The Limitations of Consent-Based Peace Operations
Beyond the lack of mandate and strategic guidance, one must acknowledge the many risks and inherent limitations for peace operations to address the issue of organised crime effectively. First of all, this is because organised crime takes very different shapes and forms from one place to another and evolve over time to adapt to changing realities. UN peace operations, on the other hand, are deployed for a finite period of time which limits its ability to adapt and adopt effective longer-term strategies (that in many cases would imply the transformation of economic and power structures) against organised crime. This is rendered even more complex by the fact that the leadership of UN operations are faced with many competing tasks and priorities—for instance supporting the political process and the restoration of state authority—with urgent issues often prioritized over the important OC issues.

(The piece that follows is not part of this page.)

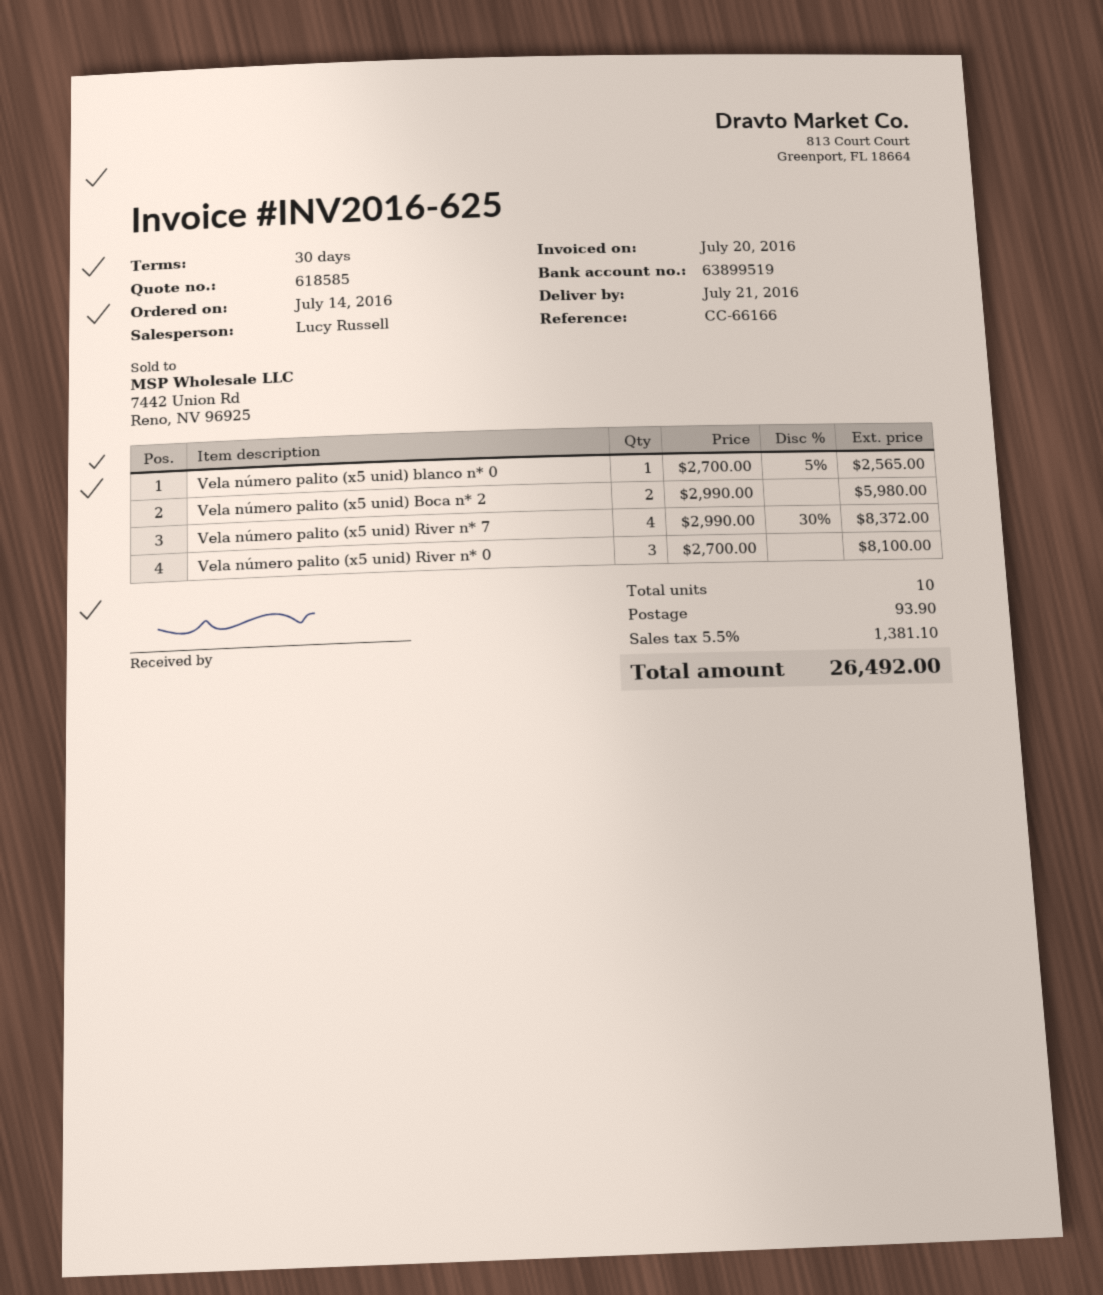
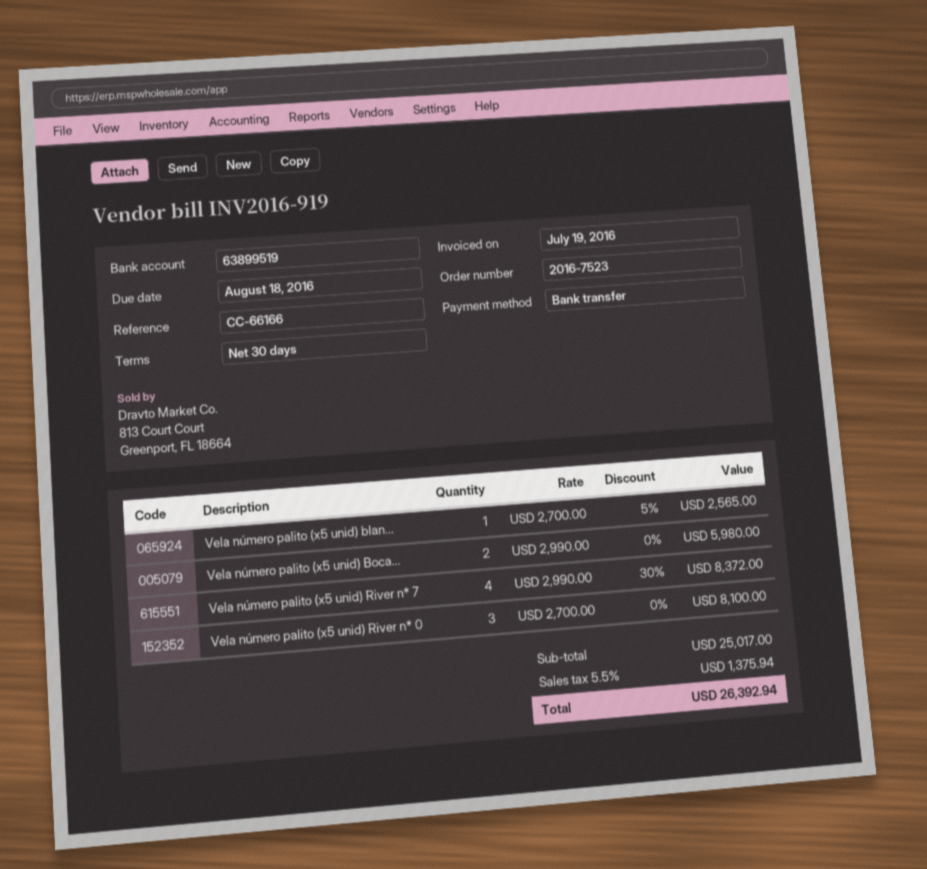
invoice number: INV2016-625 -> INV2016-919
invoice date: 2016-07-20 -> 2016-07-19
shipping: 93.90 -> none
tax: 5.5% = 1381.10 -> 5.5% = 1375.94
total: 26492.00 -> 26392.94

Haiti is a good example. Here, the UN Stabilization mission (MINUSTAH) carried out robust intelligence-led operations against gangs in 2006 and 2007 in support of the government, which have largely been successful in taming the challenge to stability posed by political violence and armed gangs. The UN mission later refocused its efforts away from enforcement towards the development of the capacities of the Haitian National Police but without addressing the underlying causes of organised crime and trafficking. As a result, while the UN may have been a strong deterrent for violence since, it has not been a deterrent for illicit activities and the UN risks now withdrawing MINUSTAH and leaving a country where organised crime has become further embedded in state institutions, including security forces that may be profiting from crime rather than fighting it.3
The fact that most UN peace operations (with the notable exception of regional offices) are geographically limited to one country is also a serious limitation to analysing organised crime and trafficking that profit from operating across borders and regions. A further concern has been the limited resources, tools, and expertise available to date to peacekeepers in terms of criminal intelligence and political economy analysis but also the lack of a legal framework for developing such “supranational” capacities. In many cases, the host government may not consent to the UN mission investigating criminal networks, which in many cases would lead to uncovering links—support, penetration, or co-optation—to both armed groups and the government itself, which would naturally strain relations with the host State. This may partly explain why until now the Security Council has preferred mandating independent Panels/Groups of Experts monitoring sanctions regime to look into issue of illegal arms and minerals trafficking. The recent resolution 2374 creating a sanctions regime in Mali targeting actors derailing the peace process actually lists organized crime and traffics as possible sources of financing for spoilers.4
Another recurrent challenge raised by both troop and police contributing countries (TCCs/PCCs) is the safety and security of the personnel in UN peace operations. Indeed, in most cases organised crime does not represent a direct threat to peacekeepers until peacekeepers either get involved, or attempt to expose, contain, or disrupt its illegal activities. While in some cases UN missions may have the ability to deal militarily with some spoilers (the local gangs in Haiti or armed groups in the eastern DRC), in other cases, “going on the offensive” against powerful organised crime and trafficking networks with links to armed groups would likely result in direct retaliations against the UN mission and personnel on the ground. Similarly, UN police starting to investigate organised crime—even in support of their national counterparts—could present potentially serious security concerns for UN personnel. Some may even themselves become involved or complicit of powerful OC and trafficking networks when UN operations still have no security clearance and/or counter-intelligence systems in place.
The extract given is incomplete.